▼

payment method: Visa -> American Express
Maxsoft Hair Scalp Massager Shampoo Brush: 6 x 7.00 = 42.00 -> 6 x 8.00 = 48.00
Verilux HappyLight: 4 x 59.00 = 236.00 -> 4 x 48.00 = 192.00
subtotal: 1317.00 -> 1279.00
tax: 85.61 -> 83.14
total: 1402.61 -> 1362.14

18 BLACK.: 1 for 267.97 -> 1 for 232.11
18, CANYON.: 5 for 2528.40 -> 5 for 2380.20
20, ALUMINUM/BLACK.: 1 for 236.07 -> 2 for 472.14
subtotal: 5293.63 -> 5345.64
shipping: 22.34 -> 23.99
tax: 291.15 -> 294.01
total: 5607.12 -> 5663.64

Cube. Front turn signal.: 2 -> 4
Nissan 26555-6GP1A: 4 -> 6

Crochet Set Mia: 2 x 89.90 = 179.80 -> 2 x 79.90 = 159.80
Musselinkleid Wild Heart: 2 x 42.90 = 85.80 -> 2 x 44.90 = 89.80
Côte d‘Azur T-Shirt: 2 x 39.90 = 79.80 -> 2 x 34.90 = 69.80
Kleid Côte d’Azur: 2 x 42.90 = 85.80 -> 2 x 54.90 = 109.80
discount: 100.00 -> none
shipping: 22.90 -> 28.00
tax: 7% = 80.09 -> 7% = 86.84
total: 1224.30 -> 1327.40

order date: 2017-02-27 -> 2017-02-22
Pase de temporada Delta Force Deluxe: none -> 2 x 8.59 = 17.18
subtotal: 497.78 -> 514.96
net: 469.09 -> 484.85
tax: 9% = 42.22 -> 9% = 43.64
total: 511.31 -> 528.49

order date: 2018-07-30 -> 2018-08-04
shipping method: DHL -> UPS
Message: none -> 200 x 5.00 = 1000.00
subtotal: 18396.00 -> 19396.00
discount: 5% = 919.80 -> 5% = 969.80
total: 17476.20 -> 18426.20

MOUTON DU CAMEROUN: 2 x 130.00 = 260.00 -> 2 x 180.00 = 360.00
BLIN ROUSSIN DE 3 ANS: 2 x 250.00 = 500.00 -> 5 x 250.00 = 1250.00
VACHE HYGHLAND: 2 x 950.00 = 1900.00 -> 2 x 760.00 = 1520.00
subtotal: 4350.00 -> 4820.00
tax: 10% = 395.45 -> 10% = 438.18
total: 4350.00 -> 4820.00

▲

# Exercise brief:
Look through the entries above and report each line where the string "discount" occurs.

# Task answer:
discount: 100.00 -> none
discount: 5% = 919.80 -> 5% = 969.80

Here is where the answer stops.